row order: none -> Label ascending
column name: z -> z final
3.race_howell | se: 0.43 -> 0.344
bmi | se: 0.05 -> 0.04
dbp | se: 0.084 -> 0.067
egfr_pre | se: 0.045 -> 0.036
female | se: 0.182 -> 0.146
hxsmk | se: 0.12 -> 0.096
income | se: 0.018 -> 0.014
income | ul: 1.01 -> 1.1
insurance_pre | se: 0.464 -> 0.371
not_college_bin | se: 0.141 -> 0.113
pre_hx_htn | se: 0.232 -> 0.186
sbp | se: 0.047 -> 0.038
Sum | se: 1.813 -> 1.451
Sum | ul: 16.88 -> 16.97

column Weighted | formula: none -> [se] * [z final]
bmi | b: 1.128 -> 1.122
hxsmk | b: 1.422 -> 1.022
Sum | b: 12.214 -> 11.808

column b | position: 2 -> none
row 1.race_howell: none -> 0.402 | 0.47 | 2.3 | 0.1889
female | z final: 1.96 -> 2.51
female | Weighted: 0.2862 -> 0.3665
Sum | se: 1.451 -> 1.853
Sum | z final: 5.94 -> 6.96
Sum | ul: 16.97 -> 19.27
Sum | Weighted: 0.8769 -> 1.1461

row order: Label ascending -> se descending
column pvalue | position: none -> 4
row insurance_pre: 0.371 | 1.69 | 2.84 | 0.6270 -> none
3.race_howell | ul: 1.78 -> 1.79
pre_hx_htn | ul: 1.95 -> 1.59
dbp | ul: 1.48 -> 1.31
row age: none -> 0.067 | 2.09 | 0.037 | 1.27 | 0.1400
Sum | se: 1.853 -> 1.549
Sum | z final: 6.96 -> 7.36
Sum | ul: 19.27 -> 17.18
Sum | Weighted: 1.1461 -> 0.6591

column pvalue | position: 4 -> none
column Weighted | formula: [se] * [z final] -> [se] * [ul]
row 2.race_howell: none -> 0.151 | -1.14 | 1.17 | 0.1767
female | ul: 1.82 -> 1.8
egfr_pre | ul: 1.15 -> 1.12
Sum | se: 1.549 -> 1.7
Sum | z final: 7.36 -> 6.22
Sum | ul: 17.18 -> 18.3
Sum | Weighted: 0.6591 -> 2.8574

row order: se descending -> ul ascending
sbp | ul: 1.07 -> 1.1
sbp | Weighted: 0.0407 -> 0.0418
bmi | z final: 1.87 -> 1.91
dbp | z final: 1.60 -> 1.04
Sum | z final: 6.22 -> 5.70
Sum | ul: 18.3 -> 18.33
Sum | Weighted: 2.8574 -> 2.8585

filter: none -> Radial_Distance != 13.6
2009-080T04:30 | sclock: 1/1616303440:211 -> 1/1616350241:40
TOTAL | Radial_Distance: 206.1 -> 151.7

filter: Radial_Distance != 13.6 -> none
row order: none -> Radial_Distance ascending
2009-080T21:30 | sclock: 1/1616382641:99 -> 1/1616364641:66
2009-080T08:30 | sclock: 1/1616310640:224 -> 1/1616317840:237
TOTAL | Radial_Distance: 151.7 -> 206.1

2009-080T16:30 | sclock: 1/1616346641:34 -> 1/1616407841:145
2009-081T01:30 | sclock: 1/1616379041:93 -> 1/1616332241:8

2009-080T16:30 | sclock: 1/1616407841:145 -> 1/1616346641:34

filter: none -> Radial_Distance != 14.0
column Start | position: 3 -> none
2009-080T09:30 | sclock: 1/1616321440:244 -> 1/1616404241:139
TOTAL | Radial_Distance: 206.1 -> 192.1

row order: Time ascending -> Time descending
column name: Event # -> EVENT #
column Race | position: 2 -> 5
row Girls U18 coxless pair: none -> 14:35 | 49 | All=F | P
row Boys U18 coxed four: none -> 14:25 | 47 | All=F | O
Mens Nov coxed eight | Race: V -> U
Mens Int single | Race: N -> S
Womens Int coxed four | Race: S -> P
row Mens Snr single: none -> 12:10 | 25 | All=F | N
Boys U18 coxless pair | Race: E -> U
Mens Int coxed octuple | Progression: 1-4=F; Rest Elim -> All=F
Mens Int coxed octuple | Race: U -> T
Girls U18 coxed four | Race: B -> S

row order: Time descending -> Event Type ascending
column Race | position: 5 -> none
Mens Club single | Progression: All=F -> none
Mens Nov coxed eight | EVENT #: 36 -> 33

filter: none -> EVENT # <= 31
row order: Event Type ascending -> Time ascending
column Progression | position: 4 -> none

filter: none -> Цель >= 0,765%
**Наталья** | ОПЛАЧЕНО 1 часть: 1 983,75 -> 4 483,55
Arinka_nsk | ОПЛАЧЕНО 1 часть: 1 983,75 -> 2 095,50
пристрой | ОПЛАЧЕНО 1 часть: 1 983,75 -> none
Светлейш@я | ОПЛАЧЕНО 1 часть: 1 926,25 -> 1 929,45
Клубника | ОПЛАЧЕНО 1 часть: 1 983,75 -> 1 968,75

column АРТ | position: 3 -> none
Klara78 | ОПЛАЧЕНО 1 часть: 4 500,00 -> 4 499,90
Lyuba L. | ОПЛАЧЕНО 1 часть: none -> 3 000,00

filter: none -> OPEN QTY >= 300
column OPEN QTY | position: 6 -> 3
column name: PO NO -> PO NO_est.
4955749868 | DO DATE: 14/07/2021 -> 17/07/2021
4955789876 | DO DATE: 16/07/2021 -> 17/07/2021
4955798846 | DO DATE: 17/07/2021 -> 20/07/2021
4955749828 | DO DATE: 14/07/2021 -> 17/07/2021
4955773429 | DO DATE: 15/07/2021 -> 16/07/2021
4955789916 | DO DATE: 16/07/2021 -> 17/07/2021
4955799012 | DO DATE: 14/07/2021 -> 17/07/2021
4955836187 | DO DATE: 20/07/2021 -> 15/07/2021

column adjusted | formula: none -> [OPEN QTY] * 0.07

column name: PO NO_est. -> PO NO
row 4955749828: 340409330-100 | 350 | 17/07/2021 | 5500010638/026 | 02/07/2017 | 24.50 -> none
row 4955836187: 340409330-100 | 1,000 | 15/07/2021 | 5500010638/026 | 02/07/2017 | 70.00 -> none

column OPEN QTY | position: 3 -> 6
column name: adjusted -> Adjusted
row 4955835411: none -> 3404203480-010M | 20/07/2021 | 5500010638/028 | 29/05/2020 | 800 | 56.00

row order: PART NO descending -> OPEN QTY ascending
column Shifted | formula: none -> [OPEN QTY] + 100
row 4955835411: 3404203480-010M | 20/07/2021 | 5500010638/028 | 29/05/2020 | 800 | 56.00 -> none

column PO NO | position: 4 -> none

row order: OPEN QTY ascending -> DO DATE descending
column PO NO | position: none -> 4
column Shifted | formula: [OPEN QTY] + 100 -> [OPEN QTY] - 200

──────

■ Directions for this task
From the records above, reproduce exactly the lines from the one with "Lyuba L. | ОПЛАЧЕНО 1 часть: none -> 3 000,00" to the one with "column name: PO NO_est. -> PO NO", both included, and no others.

■ Exercise response
Lyuba L. | ОПЛАЧЕНО 1 часть: none -> 3 000,00

filter: none -> OPEN QTY >= 300
column OPEN QTY | position: 6 -> 3
column name: PO NO -> PO NO_est.
4955749868 | DO DATE: 14/07/2021 -> 17/07/2021
4955789876 | DO DATE: 16/07/2021 -> 17/07/2021
4955798846 | DO DATE: 17/07/2021 -> 20/07/2021
4955749828 | DO DATE: 14/07/2021 -> 17/07/2021
4955773429 | DO DATE: 15/07/2021 -> 16/07/2021
4955789916 | DO DATE: 16/07/2021 -> 17/07/2021
4955799012 | DO DATE: 14/07/2021 -> 17/07/2021
4955836187 | DO DATE: 20/07/2021 -> 15/07/2021

column adjusted | formula: none -> [OPEN QTY] * 0.07

column name: PO NO_est. -> PO NO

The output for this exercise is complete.